I would put my preferences in order of 1) Just fucking vote against the guy and make him lose again, 2) Actually lay out a real, solid case that he "engaged in" or "provided aid and comfort" to an insurrection and go through a proper process of rendering him ineligible under Section 3, 3) Bring endless ticky-tack charges that fill the pages of numerous indictments, trying to win by the persuasiveness of many words and hoping that any, just one, of your charges happens to find an left-enough-leaning jury to get it to stick (at least until appeals long after it matters). So far, I'm really getting the sense that you're gradually retreating toward, "Ehhhh, if we really squint our eyes, we can mayyyybe teeeechnically get him on X," than, "No, actually, right here is a clear example of obvious lawbreaking that is squarely within the purpose of the law and its long-standing application, without any serious theoretical/factual deficiencies/questions."
Apologies for the delay in responding again.
I'm having a bit of trouble parsing what is going on here. I'm guessing from context that you're quoting stuff about Combetta lying to the feds or something?

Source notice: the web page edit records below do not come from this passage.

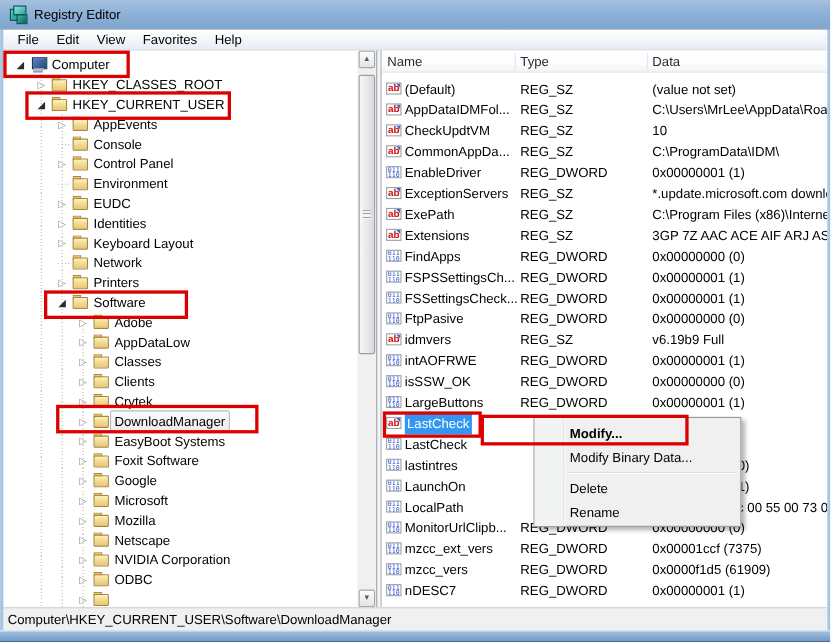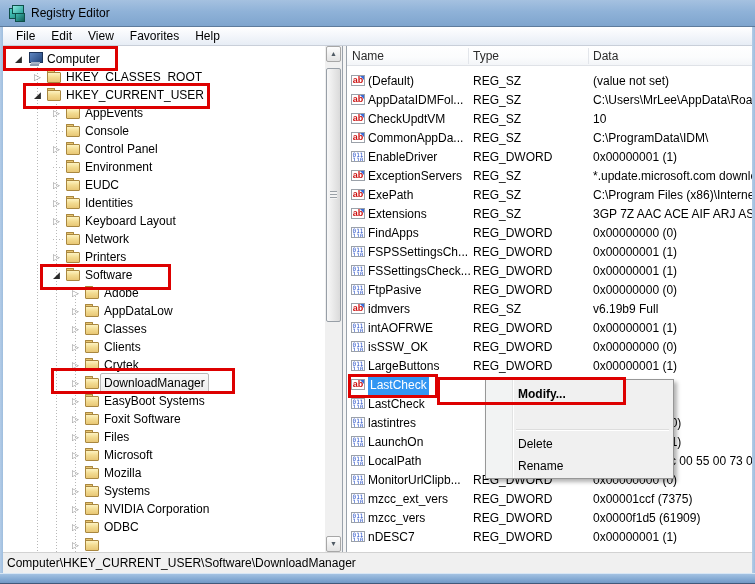--- a/index.html
+++ b/index.html
@@ -147,30 +147,30 @@
       <div class="i-folder" style="left: 82px; top: 330px;"></div>
       <div class="t-label t-sel" style="left: 101px; top: 328px;">DownloadManager</div>
       <div class="exp" style="left: 67px; top: 350px;">▷</div>
       <div class="i-folder" style="left: 82px; top: 348px;"></div>
       <div class="t-label" style="left: 101px; top: 346px;">EasyBoot Systems</div>
       <div class="exp" style="left: 67px; top: 368px;">▷</div>
       <div class="i-folder" style="left: 82px; top: 366px;"></div>
       <div class="t-label" style="left: 101px; top: 364px;">Foxit Software</div>
       <div class="exp" style="left: 67px; top: 386px;">▷</div>
       <div class="i-folder" style="left: 82px; top: 384px;"></div>
-      <div class="t-label" style="left: 101px; top: 382px;">Files</div>
+      <div class="t-label" style="left: 101px; top: 382px;">Google</div>
       <div class="exp" style="left: 67px; top: 404px;">▷</div>
       <div class="i-folder" style="left: 82px; top: 402px;"></div>
       <div class="t-label" style="left: 101px; top: 400px;">Microsoft</div>
       <div class="exp" style="left: 67px; top: 422px;">▷</div>
       <div class="i-folder" style="left: 82px; top: 420px;"></div>
       <div class="t-label" style="left: 101px; top: 418px;">Mozilla</div>
       <div class="exp" style="left: 67px; top: 440px;">▷</div>
       <div class="i-folder" style="left: 82px; top: 438px;"></div>
-      <div class="t-label" style="left: 101px; top: 436px;">Systems</div>
+      <div class="t-label" style="left: 101px; top: 436px;">Netscape</div>
       <div class="exp" style="left: 67px; top: 458px;">▷</div>
       <div class="i-folder" style="left: 82px; top: 456px;"></div>
       <div class="t-label" style="left: 101px; top: 454px;">NVIDIA Corporation</div>
       <div class="exp" style="left: 67px; top: 476px;">▷</div>
       <div class="i-folder" style="left: 82px; top: 474px;"></div>
       <div class="t-label" style="left: 101px; top: 472px;">ODBC</div>
       <div class="exp" style="left: 67px; top: 494px;">▷</div>
       <div class="i-folder" style="left: 82px; top: 492px;"></div>
       <div class="t-label" style="left: 101px; top: 490px; margin-top: 32px;">PkLong</div>
     </div>
@@ -345,20 +345,21 @@
 110</div>
           <div class="l-cell" style="left: 21px; text-align: right;">nDESC7</div>
           <div class="l-cell" style="left: 126px;">REG_DWORD</div>
           <div class="l-cell" style="left: 246px;">0x00000001 (1)</div>
         </div>
       </div>
   </div>
 
   <div class="ctx" id="ctxMenu">
       <div class="ctx-item bold" style="top: 3px;">Modify...</div>
+      <div class="ctx-item" style="top: 25px;">Modify Binary Data...</div>
       <div class="ctx-sep" style="top: 49px;"></div>
       <div class="ctx-item" style="top: 53px;">Delete</div>
       <div class="ctx-item" style="top: 75px;">Rename</div>
     </div>
 
   <div class="statusbar">
     <span>Computer\HKEY_CURRENT_USER\Software\DownloadManager</span>
   </div>
 
   <div class="win-side" style="left:0;"></div>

Wikipedia tells me that Flynn did a plea deal admitting guilt under 18 U.S. Code § 1001(a)(2), which says:
It's not completely clear to me what this does and does not mean, but given Flynn was charged with it in relation to making false statements to the FBI, I'll assume it uncontroversially covers that behaviour. In which case, if I'm interpreting your quote correctly and there is solid evidence that Combetta also lied to the feds, then yes I absolutely agree that Combetta should have been prosecuted. There's a separate policy argument to be made whether or not "don't lie to feds" should be a rule, but that's a matter for Congress. Prosecutors and judges have a responsibility to apply the law as it is.
I'm not game to venture an opinion as to why the disparate treatment occurred. I can certainly imagine or hypothesize that it was for reasons of political influence, but I obviously don't actually know. But regardless of the reason, the mere fact of disparate treatment would be sufficient for me to say that the relevant decision makers should have been shown the door and more even-handed ones appointed.

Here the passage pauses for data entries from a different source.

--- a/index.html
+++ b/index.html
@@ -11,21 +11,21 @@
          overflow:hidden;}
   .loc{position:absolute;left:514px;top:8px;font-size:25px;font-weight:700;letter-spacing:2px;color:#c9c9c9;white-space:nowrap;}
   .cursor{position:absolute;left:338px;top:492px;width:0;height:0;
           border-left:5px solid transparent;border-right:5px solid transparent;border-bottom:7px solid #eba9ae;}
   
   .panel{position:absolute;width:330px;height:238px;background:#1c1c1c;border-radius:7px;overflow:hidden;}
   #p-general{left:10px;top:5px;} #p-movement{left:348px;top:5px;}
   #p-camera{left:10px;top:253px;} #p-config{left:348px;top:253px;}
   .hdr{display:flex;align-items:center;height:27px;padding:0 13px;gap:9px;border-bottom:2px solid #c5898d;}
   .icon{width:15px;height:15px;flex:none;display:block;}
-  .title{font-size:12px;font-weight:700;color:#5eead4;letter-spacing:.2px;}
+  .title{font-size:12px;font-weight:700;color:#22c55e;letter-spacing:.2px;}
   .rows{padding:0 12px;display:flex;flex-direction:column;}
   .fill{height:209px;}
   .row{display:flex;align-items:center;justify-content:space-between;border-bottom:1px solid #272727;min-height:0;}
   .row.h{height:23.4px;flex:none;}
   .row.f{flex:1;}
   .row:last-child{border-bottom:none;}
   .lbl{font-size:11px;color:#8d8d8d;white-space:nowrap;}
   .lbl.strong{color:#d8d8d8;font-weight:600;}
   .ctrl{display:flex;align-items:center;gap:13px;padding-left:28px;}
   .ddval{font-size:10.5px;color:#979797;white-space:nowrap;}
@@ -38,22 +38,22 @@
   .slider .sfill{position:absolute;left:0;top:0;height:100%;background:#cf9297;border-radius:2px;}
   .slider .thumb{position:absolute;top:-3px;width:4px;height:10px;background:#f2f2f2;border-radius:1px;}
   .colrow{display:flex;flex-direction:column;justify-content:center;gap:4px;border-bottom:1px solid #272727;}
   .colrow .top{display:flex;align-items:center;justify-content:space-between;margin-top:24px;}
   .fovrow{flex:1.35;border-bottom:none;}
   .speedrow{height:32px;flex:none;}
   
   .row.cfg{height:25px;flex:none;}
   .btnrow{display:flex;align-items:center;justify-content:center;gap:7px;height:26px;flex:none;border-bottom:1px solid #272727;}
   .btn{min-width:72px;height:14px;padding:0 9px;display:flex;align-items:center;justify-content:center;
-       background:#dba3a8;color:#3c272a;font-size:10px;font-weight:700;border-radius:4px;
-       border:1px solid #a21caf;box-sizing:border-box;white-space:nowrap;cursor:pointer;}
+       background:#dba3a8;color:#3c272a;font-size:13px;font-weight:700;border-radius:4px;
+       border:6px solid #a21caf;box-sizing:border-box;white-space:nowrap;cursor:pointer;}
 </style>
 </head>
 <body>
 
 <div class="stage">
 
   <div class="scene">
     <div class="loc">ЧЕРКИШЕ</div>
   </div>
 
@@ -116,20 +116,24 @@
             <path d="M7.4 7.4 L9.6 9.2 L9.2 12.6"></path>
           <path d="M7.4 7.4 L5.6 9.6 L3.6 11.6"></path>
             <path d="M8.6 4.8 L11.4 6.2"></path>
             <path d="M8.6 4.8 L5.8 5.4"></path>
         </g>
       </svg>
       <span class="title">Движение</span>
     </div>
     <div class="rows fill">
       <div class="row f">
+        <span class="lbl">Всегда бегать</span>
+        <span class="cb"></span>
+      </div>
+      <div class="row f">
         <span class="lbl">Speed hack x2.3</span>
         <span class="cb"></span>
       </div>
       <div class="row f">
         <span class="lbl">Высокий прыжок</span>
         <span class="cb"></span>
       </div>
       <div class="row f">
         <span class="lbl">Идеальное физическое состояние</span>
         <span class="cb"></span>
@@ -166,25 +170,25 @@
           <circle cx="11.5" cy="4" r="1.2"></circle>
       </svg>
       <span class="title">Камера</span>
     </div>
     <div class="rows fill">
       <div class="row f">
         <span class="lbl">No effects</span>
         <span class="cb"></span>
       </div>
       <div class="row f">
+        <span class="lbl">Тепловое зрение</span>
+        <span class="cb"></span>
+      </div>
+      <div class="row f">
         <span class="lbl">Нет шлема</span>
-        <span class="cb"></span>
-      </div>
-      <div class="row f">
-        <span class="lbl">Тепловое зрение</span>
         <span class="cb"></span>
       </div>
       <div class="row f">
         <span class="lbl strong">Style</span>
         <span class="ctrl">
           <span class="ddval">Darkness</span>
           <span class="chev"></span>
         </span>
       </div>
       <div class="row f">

Now onto Trump and the documents case:
Wilful retention. He was repeatedly asked over the documents beginning in May 2021. He was warned that failure to comply with that failure to comply with that direction would be referred to the DoJ, and he failed to comply with that direction.
I'm not familiar with the particulars of this incident. But on a facial description, yes? Journalists don't get a pass to break the law just because they're journalists.
It appears to me that the "who decides" would be the court, and the "when" would be at such point when a breach of the law is prosecuted. In much the same way as if you are charged with sending threatening messages, it is the court who will determine whether or not the content of those messages counts as "threatening".
Absolutely correct. "Call a special session for no particular reason"? Not illegal. "Call a special session to investigate this thing?" Not illegal. "Call a special session to give your electoral votes to the loser of the election?" Illegal.
I'll get to the rest of your post later.